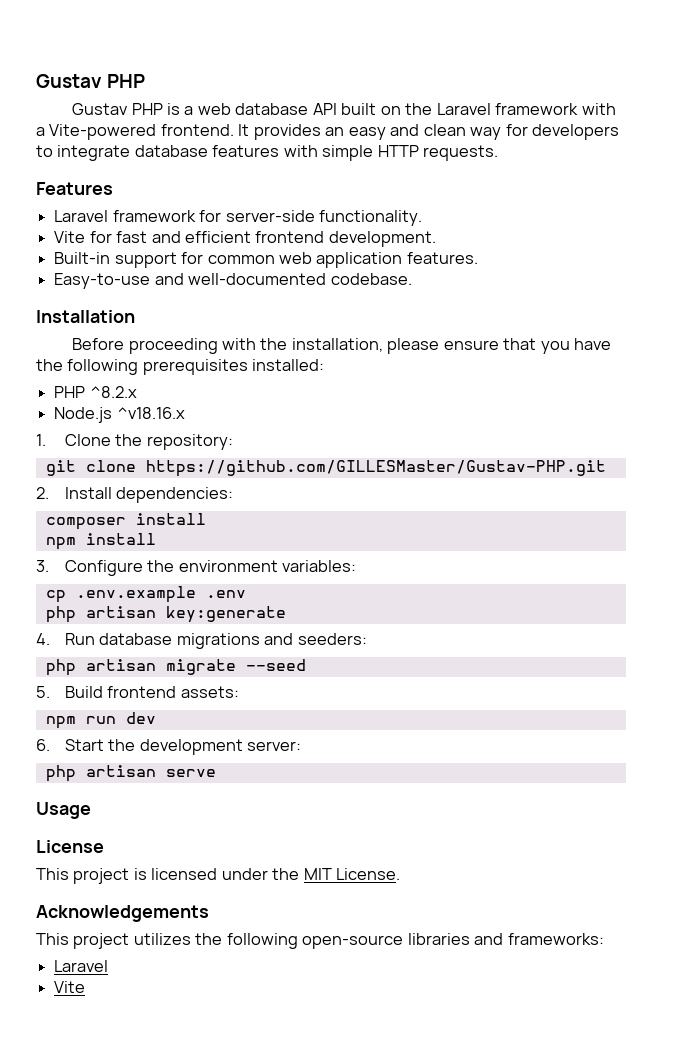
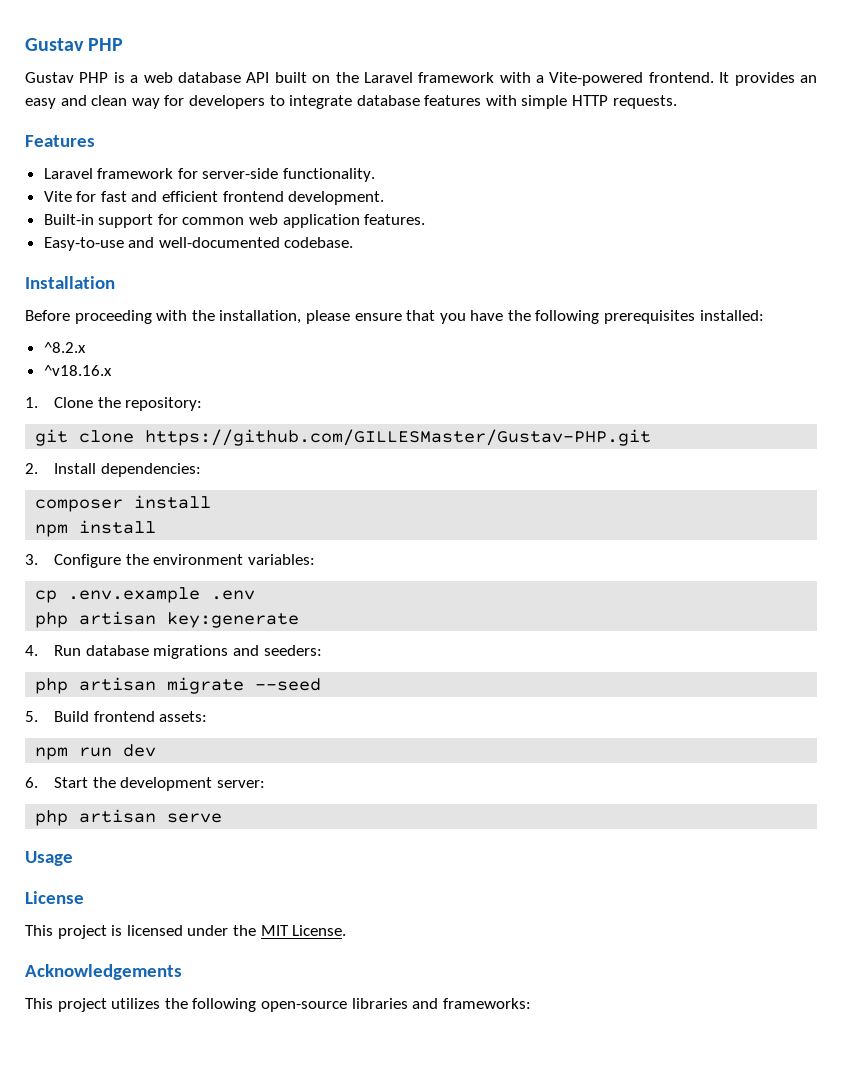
- PHP ^8.2.x
+ ^8.2.x
- Node.js ^v18.16.x
+ ^v18.16.x
  This project utilizes the following open-source libraries and frameworks:
- Laravel
- Vite

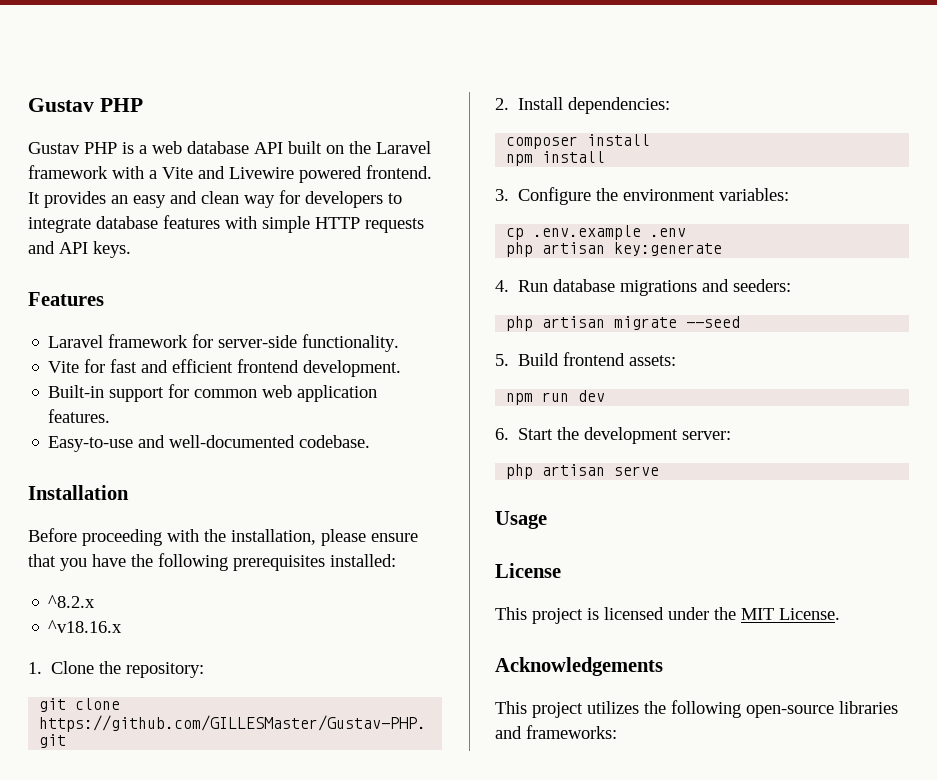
- Gustav PHP is a web database API built on the Laravel framework with a Vite-powered frontend.
+ Gustav PHP is a web database API built on the Laravel framework with a Vite and Livewire powered frontend.
- It provides an easy and clean way for developers to integrate database features with simple HTTP requests.
+ It provides an easy and clean way for developers to integrate database features with simple HTTP requests and API keys.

^^^^^^^^^^^^^^^^

▶ Activity:
Where does "Vite" appear in the records above? Copy every line that has it.

▶ Result for this task:
- Vite
- Gustav PHP is a web database API built on the Laravel framework with a Vite-powered frontend.
+ Gustav PHP is a web database API built on the Laravel framework with a Vite and Livewire powered frontend.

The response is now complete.